Where To Buy Or Sell 1991 Lincoln Penny?

The best place to buy or sell 1991 Lincoln pennies would be from reputable companies. These may include coin shops, antique shops, and auction houses. There’s a greater security when you buy coins in-person since you can actually see the one you’re transacting with.

Another place for you to buy and sell 1991 Lincoln penny would be online. Simply do a quick search on Google and you should quickly find websites that sell these pennies.

You can visit Amazon, eBay, and Etsy to sell and buy your one-cent coin as well. These online selling platforms are popular websites that draw a lot of visitors each day.

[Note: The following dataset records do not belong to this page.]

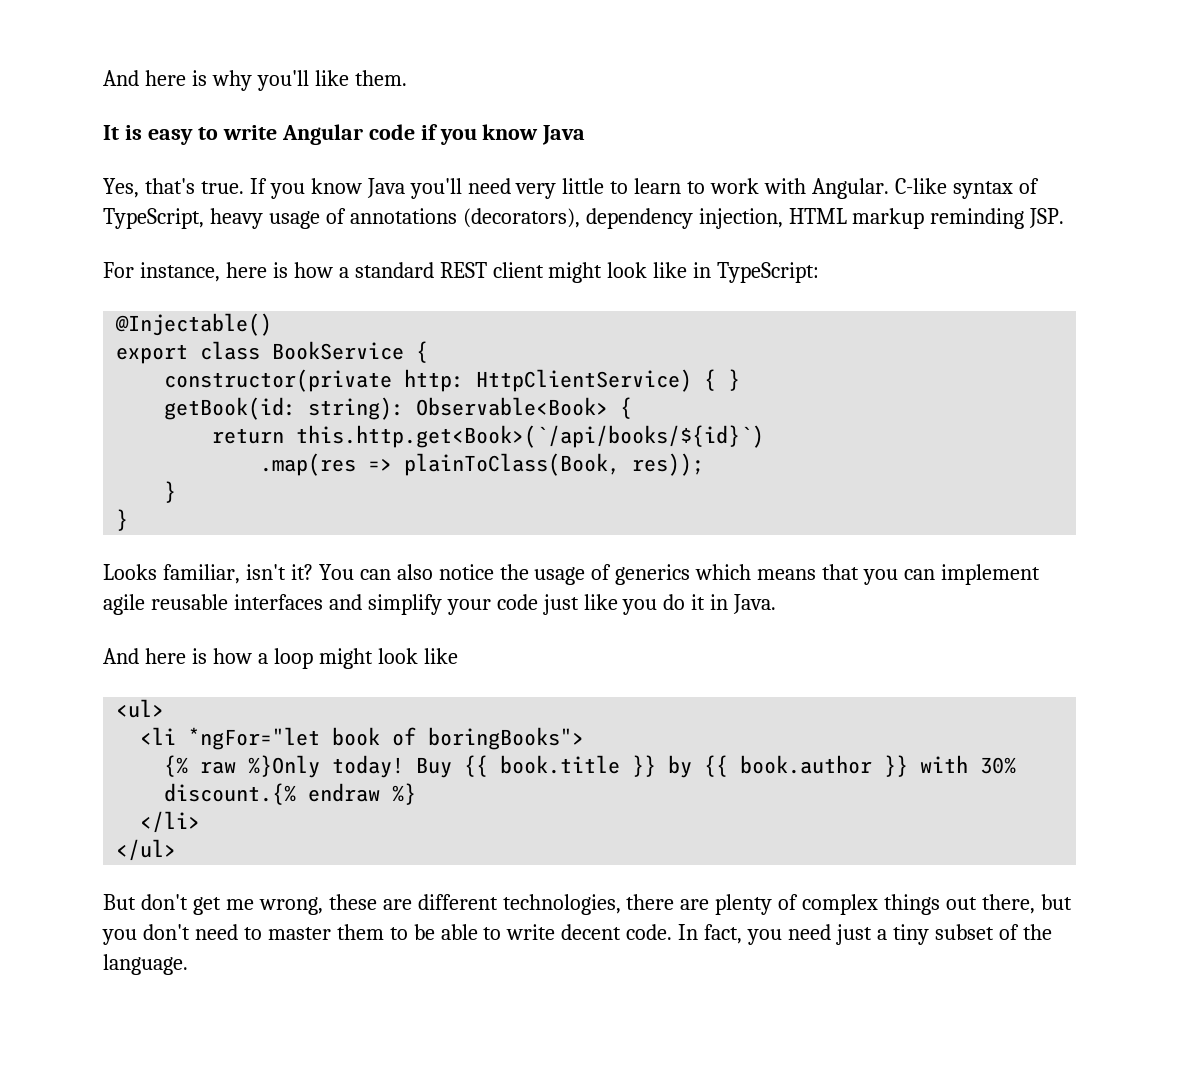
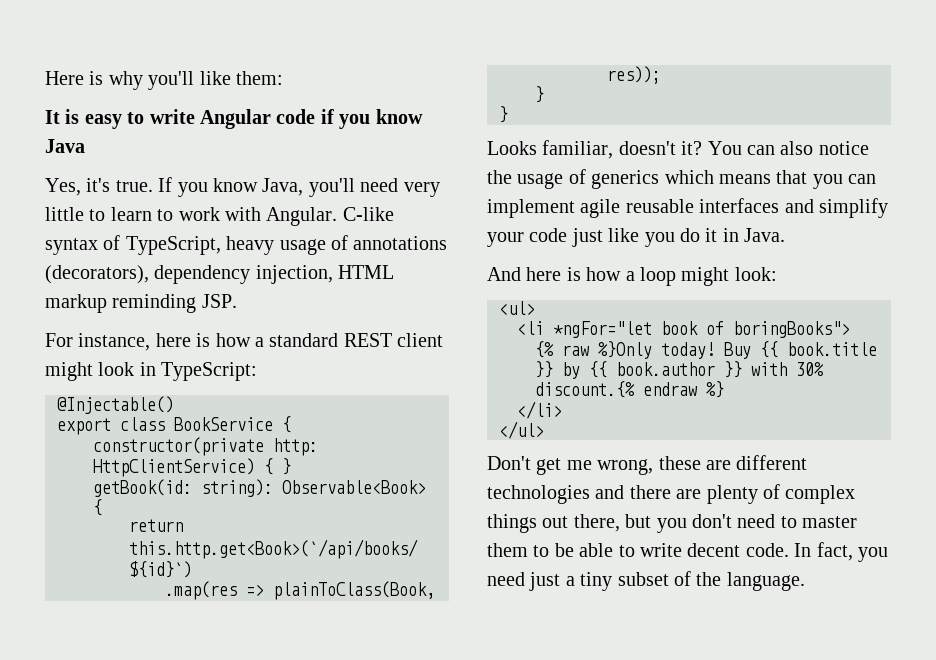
[103,70,186,86] And here -> [45,71,84,85] Here
[354,70,407,86] them. -> [236,71,283,85] them:
[144,178,195,194] that's -> [86,178,111,192] it's
[366,178,405,198] Java -> [262,178,304,196] Java,
[653,262,688,278] like -> (135, 369) none
[245,564,286,580] isn't -> [618,141,676,155] doesn't
[377,648,458,664] look like -> [734,267,777,281] look:
[103,894,188,910] But don't -> [487,456,531,470] Don't
[502,894,621,915] technologies, -> [487,485,625,504] technologies and

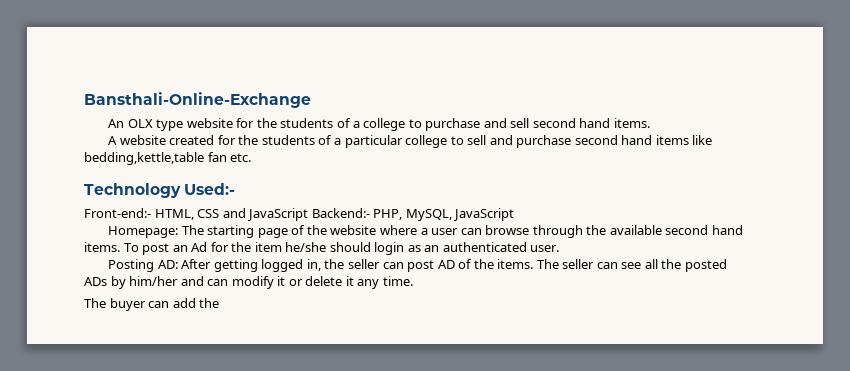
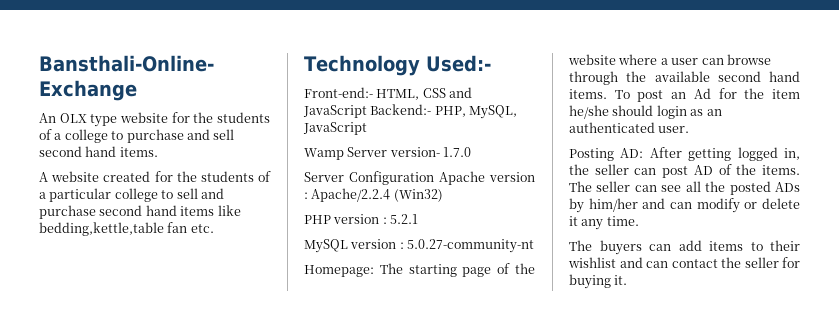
(515, 214) none -> [304,147,472,160] [304,171,535,185] [304,188,443,202] [304,214,419,224] [304,239,535,253] // Wamp Server version- 1.7.0 // Server Configuration Apache version : Apache/2.2.4 (Win32) // PHP version : 5.2.1 // MySQL version : 5.0.27-community-nt
[277,276,286,286] it -> (740, 205) none
[109,298,146,311] buyer -> [599,240,642,255] buyers
[199,298,220,308] the -> [709,240,800,251] [568,257,800,268] [569,274,628,289] items to their wishlist and can contact the seller for buying it.

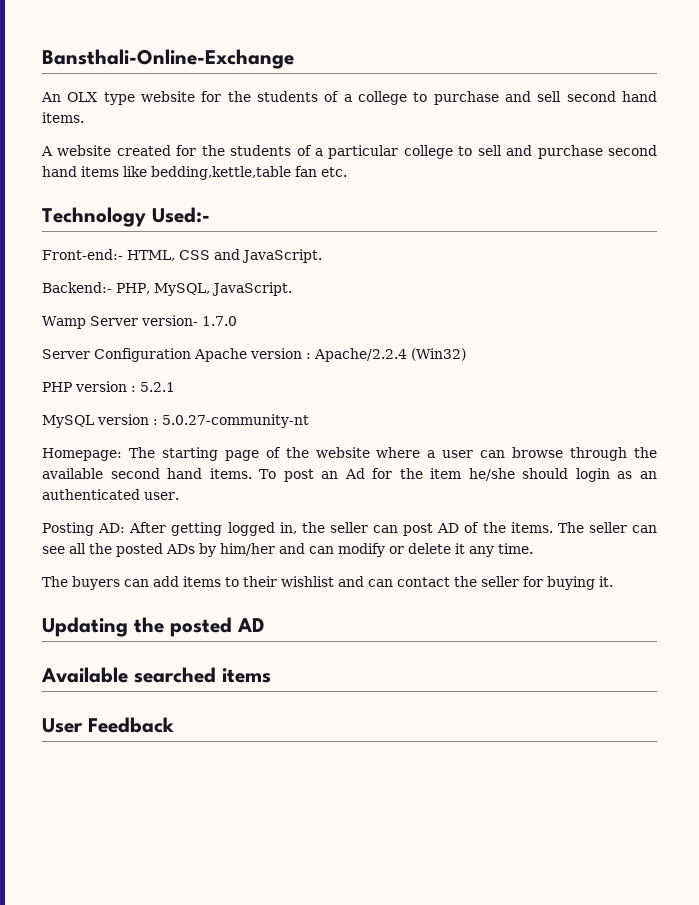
[303,105,367,118] JavaScript -> [242,249,322,263] JavaScript. //
[303,122,367,135] JavaScript -> [211,282,292,296] JavaScript.
(628, 280) none -> [42,617,265,637] [41,667,271,683] [42,717,174,733] // Updating the posted AD // Available searched items // User Feedback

Be sure to have your coins graded before selling them. This way, you’ll be able to know how much you should price your coins and get the maximum return of investment.

FAQs

Is there a missing number in the 1991 penny?

Yes, there are some 1991 pennies that might be missing a number or even other elements. One reason is because during the minting process, the die didn’t completely get in contact with the planchet, leaving some areas partially hit.

Which pennies are worth keeping?

There are different pennies that are worth keeping. Some examples would be 1914-S Lincoln penny, 1944-D Lincoln penny, 1872 Indian head penny, and others. If you believe your coin comes with rare attributes, then those pennies are worth keeping.

What is the rarest 1991 Lincoln Penny D error?

Perhaps, the rarest D penny error would be the multiple mint errors. It’s a single coin but it received different errors that make it the more difficult to find.